Votre enfant a-t-il peur des histoires qui font peur ? Pas si sûr ! Une histoire qui aborde des sujets inquiétants ne crée pas forcément une angoisse, mais peut aider à jouer avec les peurs et à les surmonter.

Il « joue » avec ses peurs                              

Les premières craintes de l’abandon puis, plus tard, l’angoisse de la mort ou de la perte de l’amour des parents… Rien ne peut éviter à votre enfant d’être confronté intérieurement à des peurs. Ne cherchez pas à le protéger en évitant qu’il tombe sur des livres qui évoquent ces angoisses ou en transformant les passages de certaines histoires. Une histoire ne « crée » pas l’angoisse, au contraire elle permet à votre enfant de « jouer avec sa peur » et donc de la surmonter. À n’entendre que des histoires tendres et sages, il pourrait se croire seul à éprouver des sentiments négatifs et contradictoires.
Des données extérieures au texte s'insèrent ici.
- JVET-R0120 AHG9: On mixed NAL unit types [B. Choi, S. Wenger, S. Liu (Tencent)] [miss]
Peut-être êtes-vous également gêné par son attirance pour des histoires et des images mettant en scène « méchanceté », « avidité », « cruauté » ou même « saleté » ? Ce que vous percevez de ces livres ne correspond pas forcément aux pensées propres de votre enfant qui saisit au contraire toute la cocasserie des scènes ou la faiblesse des protagonistes.

Non aux monstres et sorcières de pacotille !
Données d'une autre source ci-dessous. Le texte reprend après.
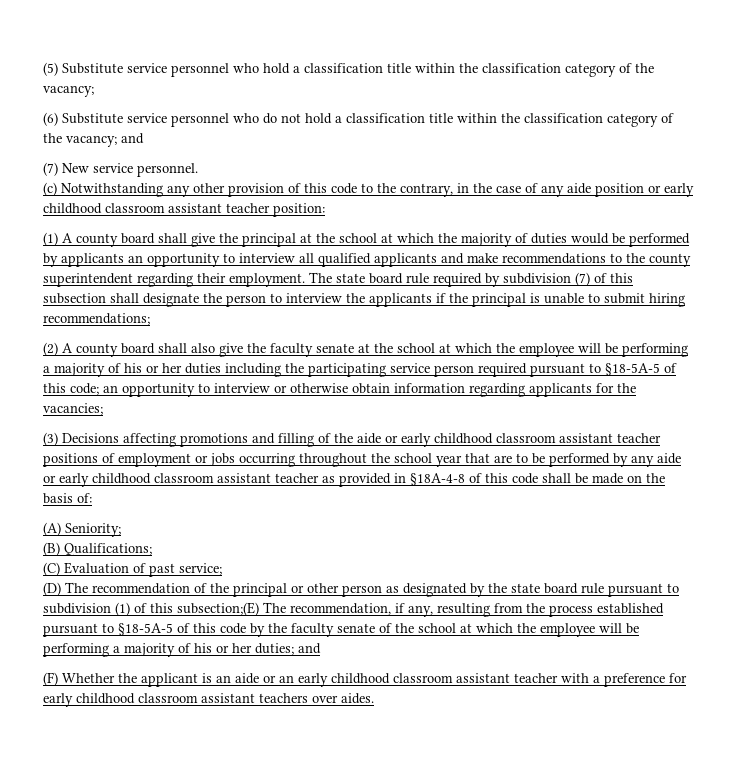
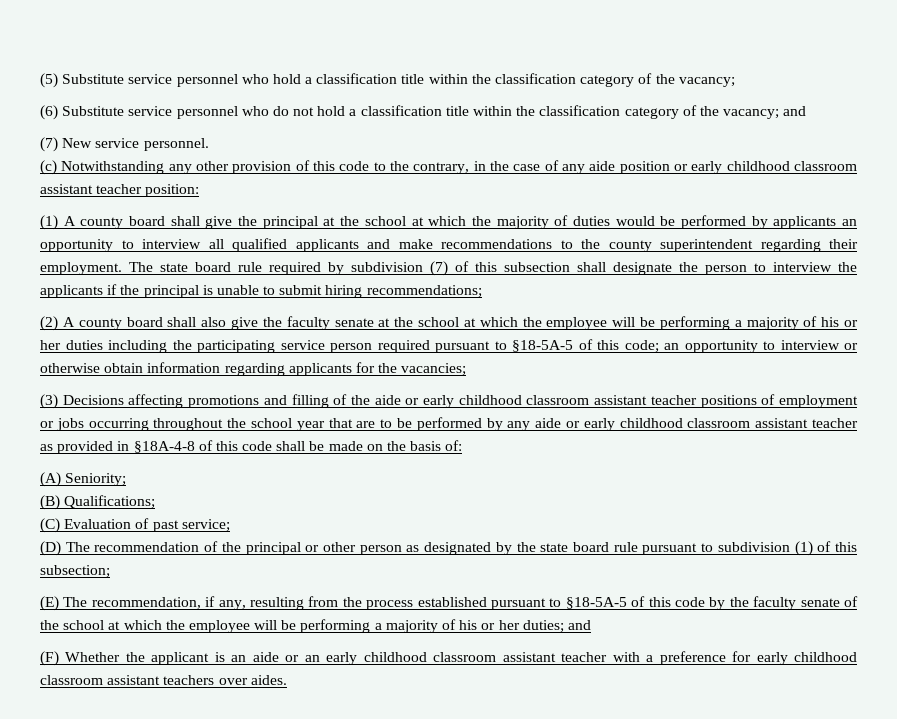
- (D) The recommendation of the principal or other person as designated by the state board rule pursuant to subdivision (1) of this subsection;(E) The recommendation, if any, resulting from the process established pursuant to §18-5A-5 of this code by the faculty senate of the school at which the employee will be performing a majority of his or her duties; and
+ (D) The recommendation of the principal or other person as designated by the state board rule pursuant to subdivision (1) of this subsection;
+ (E) The recommendation, if any, resulting from the process established pursuant to §18-5A-5 of this code by the faculty senate of the school at which the employee will be performing a majority of his or her duties; and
Monstres, sorcières et personnages de cauchemar envahissent les albums pour enfants. Eux aussi permettent d’évacuer les peurs et les inquiétudes parce que votre enfant les « comprend » sans s’identifier à eux. Il apprécie que l’on fasse appel à ses facultés d’observation et de discernement : quel plaisir de démasquer une sorcière qui se cache derrière une belle apparence, un sourire engageant, un ton mielleux ! Cela lui donne confiance pour se prémunir contre les méchants. Il y croit (il l’éprouve) et les mots expriment pleinement les sentiments forts. Ces mots permettent de les nommer, de les mettre à distance. La peur, ils peuvent désormais la regarder, jouer avec elle, en jouer pour faire peur aux autres, en rire.
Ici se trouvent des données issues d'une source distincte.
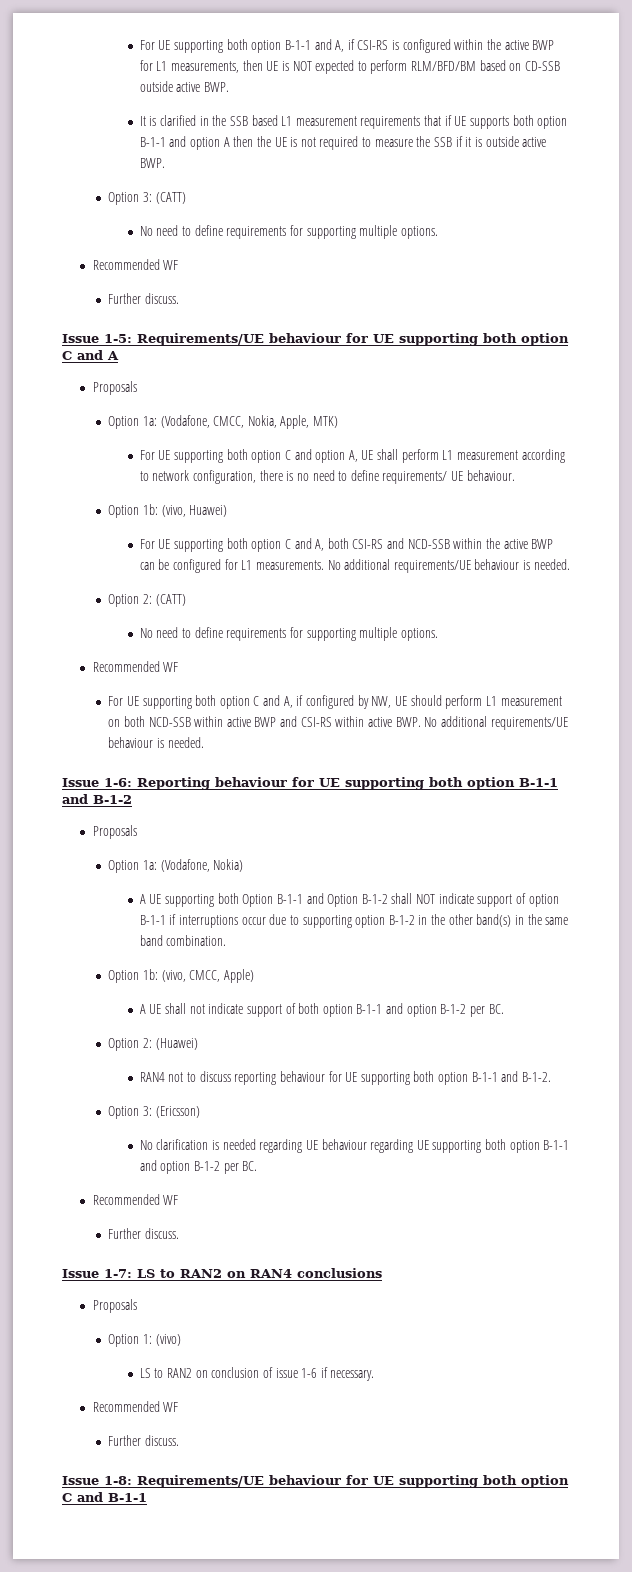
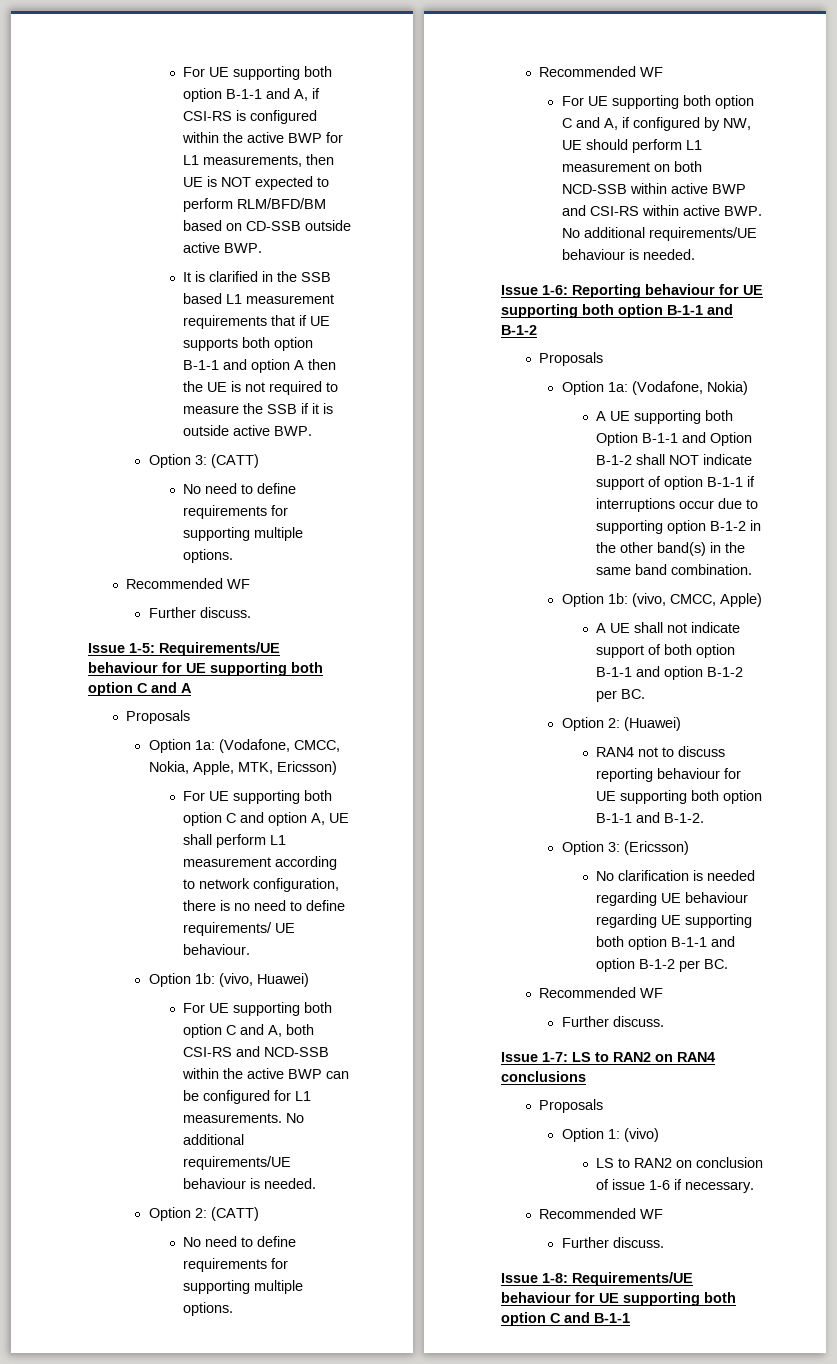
- Option 1a: (Vodafone, CMCC, Nokia, Apple, MTK)
+ Option 1a: (Vodafone, CMCC, Nokia, Apple, MTK, Ericsson)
Contes, histoires et télévision…

  • Choisissez de « vrais » contes sans les affadir, sans les amputer des émotions fortes qu’ils procurent. Leur justesse psychologique tient souvent à leur cruauté.
  • Pour un enfant, le plus terrible dans un livre n’est pas toujours ce que l’on croit. Alors que vous êtes persuadé que telle image de monstre va l’effrayer, votre enfant pourra être bien plus perturbé par une image qui lui rappelle une situation réelle difficile.
  • La fin d’une histoire doit être à la hauteur des attentes de votre enfant : ainsi les méchants seront en général durement punis, les courageux seront récompensés, les gentils seront heureux…
  • La télévision déverse en moyenne cinq actes de violence à l’heure, et d’une violence en général réaliste et « gratuite ». Ces actes n’ont pas la portée morale ni humaine des contes de fées et autres histoires pour faire peur.